"Hey Diddle Diddle," also known as "The Cat and the Fiddle," is a nursery rhyme many children have read to them as they grow. You can use this six-line poem as the basis for learning activities, either in the classroom or at home. Youngsters will not only memorize the nursery rhyme themselves, but they can also use it to practice an array of important skills.
Use the six-line "The Cat and the Fiddle" to introduce children to rhymes. Teach youngsters about what a rhyme is, and ask them to underline the rhyming words of the poem. Or read the poem aloud and ask the children to clap each time they hear a word that rhymes with another. Create a printout with the rhyming letters of each word missing for the children to fill in. For example, print the word "moon" and "spoon" and "m_ _ _" and "sp_ _ _."
Re-create the nursery rhyme by leading children in a "The Cat and the Fiddle" craft. Give each student a plastic spoon, small paper plate and black and white pictures of a cat, fiddle, dog, cow and moon. After coloring in each character, make a hole punch at the top of the papers and tie pieces of yarn through the holes. Tie a thread around the spoon, too, then hang all the pieces from a wire hanger to help the children create their own mobile.
Children can practice putting information in order through sequencing activities. Create some printouts of all the characters and objects of the poem -- a cat, fiddle, cow, moon, dog, dish and spoon -- and ask children to color them in. Then direct the youngsters to match up the character with the prop. Provide a pocket chart or magnets that children can use to display the characters in the order they appear in the nursery rhyme. Stick puppets or stuffed animals can also be used by the youngsters to act out the sequence of the nursery rhyme.

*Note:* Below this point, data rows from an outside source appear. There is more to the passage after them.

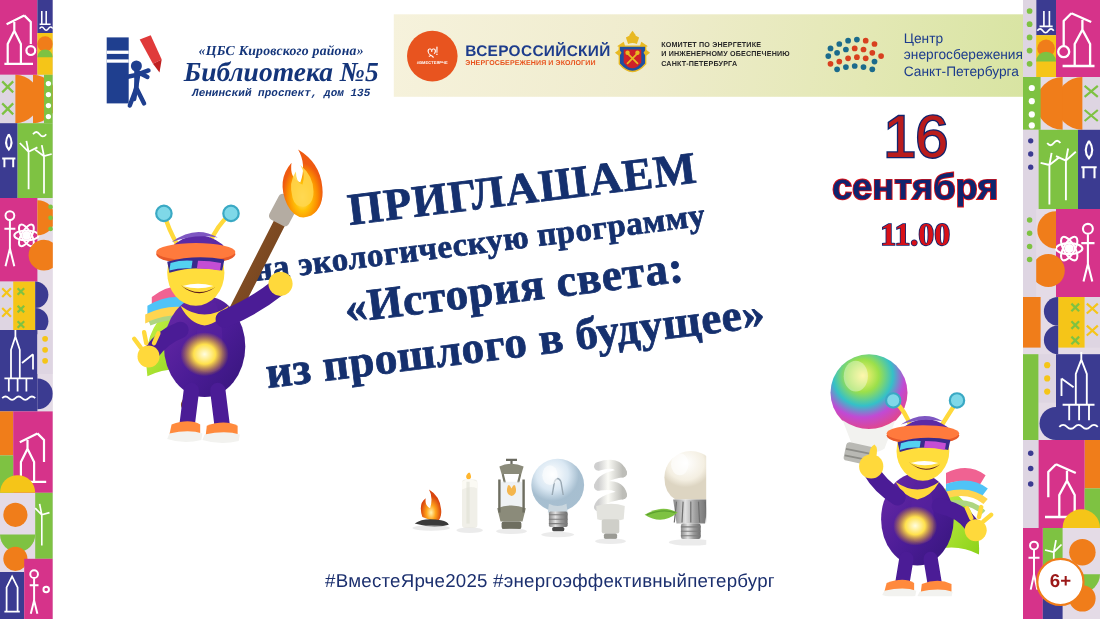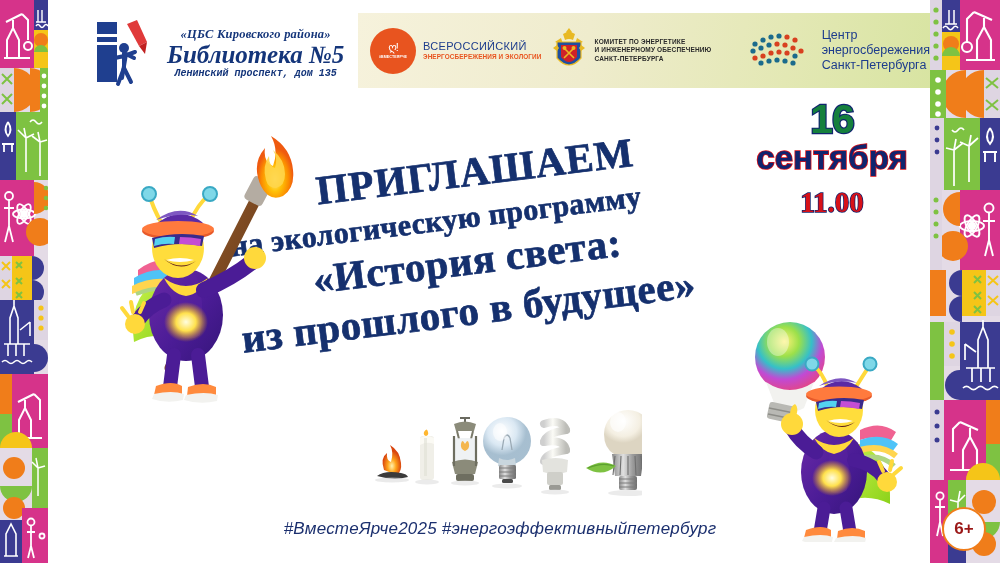--- a/index.html
+++ b/index.html
@@ -18,7 +18,7 @@
   
   .header { position:absolute; left:48px; top:0; width:882px; height:98px; }
 
-  .lib-logo { position:absolute; left:47px; top:12px; width:255px; height:84px; display:flex; align-items:center; }
+  .lib-logo { position:absolute; left:47px; top:24px; width:255px; height:84px; display:flex; align-items:center; }
   .lib-mark { width:58px; height:72px; position:relative; flex:0 0 58px; }
   .lib-text { padding-left:6px; text-align:center; line-height:1.05; }
   .lib-l1 { font-family:"Liberation Serif", serif; font-style:italic; font-weight:700; font-size:12.5px; color:#14357a; letter-spacing:.2px; white-space:nowrap; }

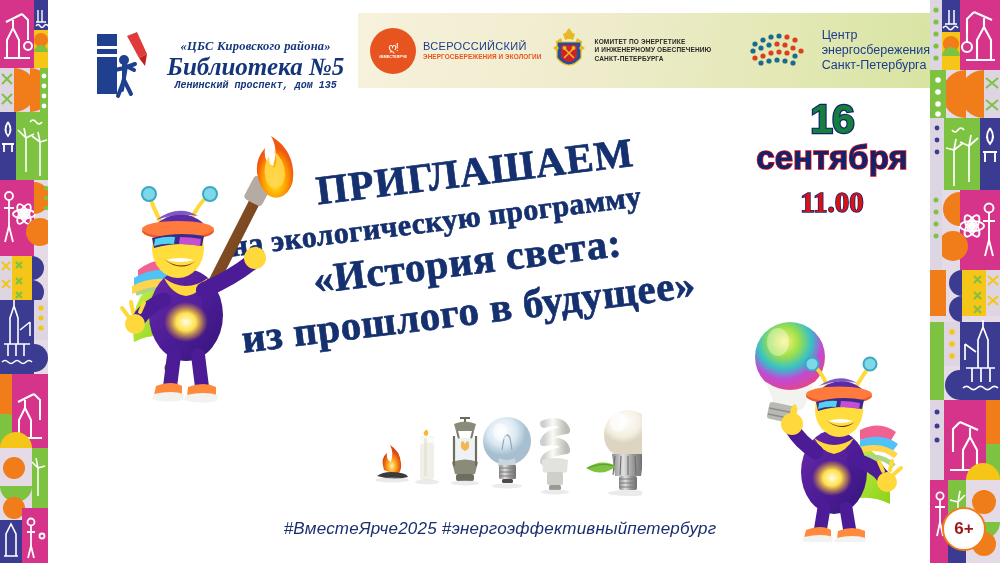--- a/index.html
+++ b/index.html
@@ -35,7 +35,7 @@
   .fest-bulbs { font-size:11px; color:#fff; letter-spacing:-1px; line-height:1; }
   .fest-tag { font-size:3.6px; color:#fff; font-weight:700; letter-spacing:.1px; margin-top:2px; }
   .fest-txt { padding-left:7px; line-height:1; }
-  .fest-1 { font-size:11px; font-weight:400; color:#1d3c8c; letter-spacing:.3px; }
+  .fest-1 { font-size:14px; font-weight:700; color:#1d3c8c; letter-spacing:.3px; }
   .fest-2 { font-size:19.5px; font-weight:700; color:#1d3c8c; letter-spacing:.2px; margin-top:1px; }
   .fest-3 { font-size:6.4px; font-weight:700; color:#e8541f; letter-spacing:.1px; margin-top:2px; }
 

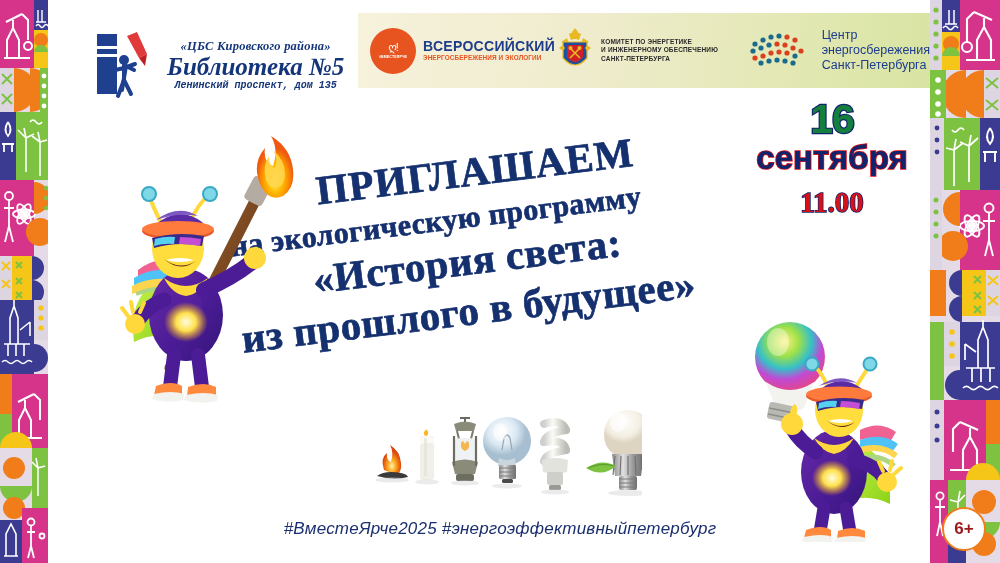--- a/index.html
+++ b/index.html
@@ -51,8 +51,8 @@
 
   
   .date-block { position:absolute; right:78px; top:100px; width:180px; text-align:center; }
-  .d-16 { font-family:"Liberation Sans", sans-serif; font-weight:700; font-size:41px; line-height:.95;
-          color:#15803d; -webkit-text-stroke:2.4px #10246e; paint-order:stroke fill; letter-spacing:-1px; }
+  .d-16 { font-family:"Liberation Sans", sans-serif; font-weight:400; font-size:54px; line-height:.95;
+          color:#b91c1c; -webkit-text-stroke:2.4px #10246e; paint-order:stroke fill; letter-spacing:-1px; }
   .d-month { font-weight:700; font-size:33px; line-height:1.05; color:#10246e; -webkit-text-stroke:1.6px #d81118; paint-order:stroke fill; margin-top:2px; }
   .d-time { font-weight:700; font-size:29px; line-height:1.1; color:#d81118; -webkit-text-stroke:1.5px #10246e; paint-order:stroke fill; margin-top:11px;font-family:Liberation Serif, serif; }
 

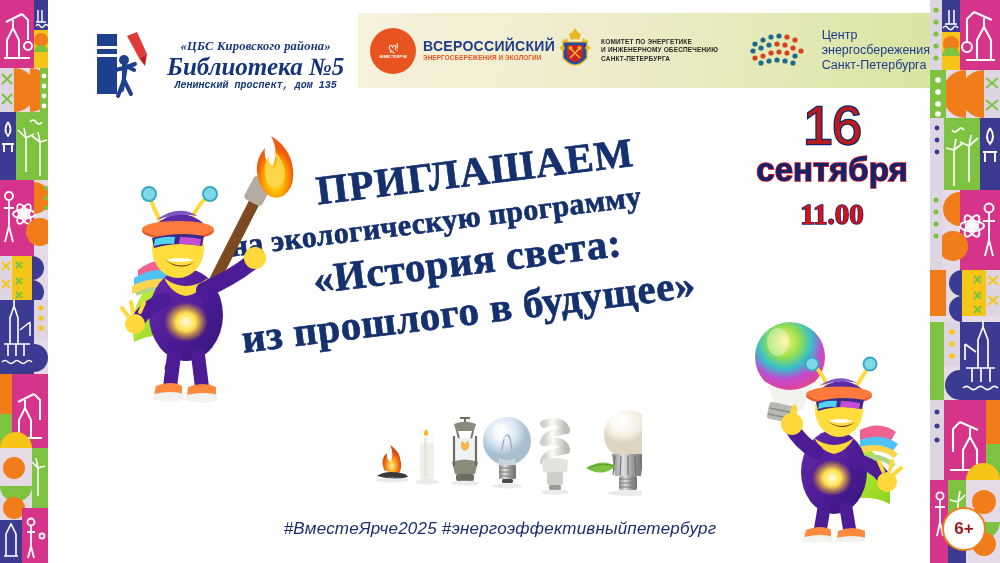--- a/index.html
+++ b/index.html
@@ -66,7 +66,7 @@
   .tl-4 { font-size:41px; letter-spacing:.5px; margin-top:2px; }
 
   
-  .hashtags { position:absolute; left:0; right:0; top:519px; text-align:center; font-size:17px; color:#1b2f6e; letter-spacing:.2px;font-style:italic; }
+  .hashtags { position:absolute; left:0; right:0; top:519px; text-align:center; font-size:17px; color:#1b2f6e; letter-spacing:.2px; }
 
   
   .age-badge { position:absolute; right:14px; bottom:12px; width:44px; height:44px; border-radius:50%;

A live performance is a creative and entertaining way for children to memorize and bring to life the imaginative "The Cat and the Fiddle." Assign each youngster a line from the play to memorize. Help kids create a costume for their role, such as cat ears and a cutout fiddle, or a small moon that can stand on the floor and cow spots. Assist children in memorizing their lines to later recite when they put on a performance of the nursery rhyme.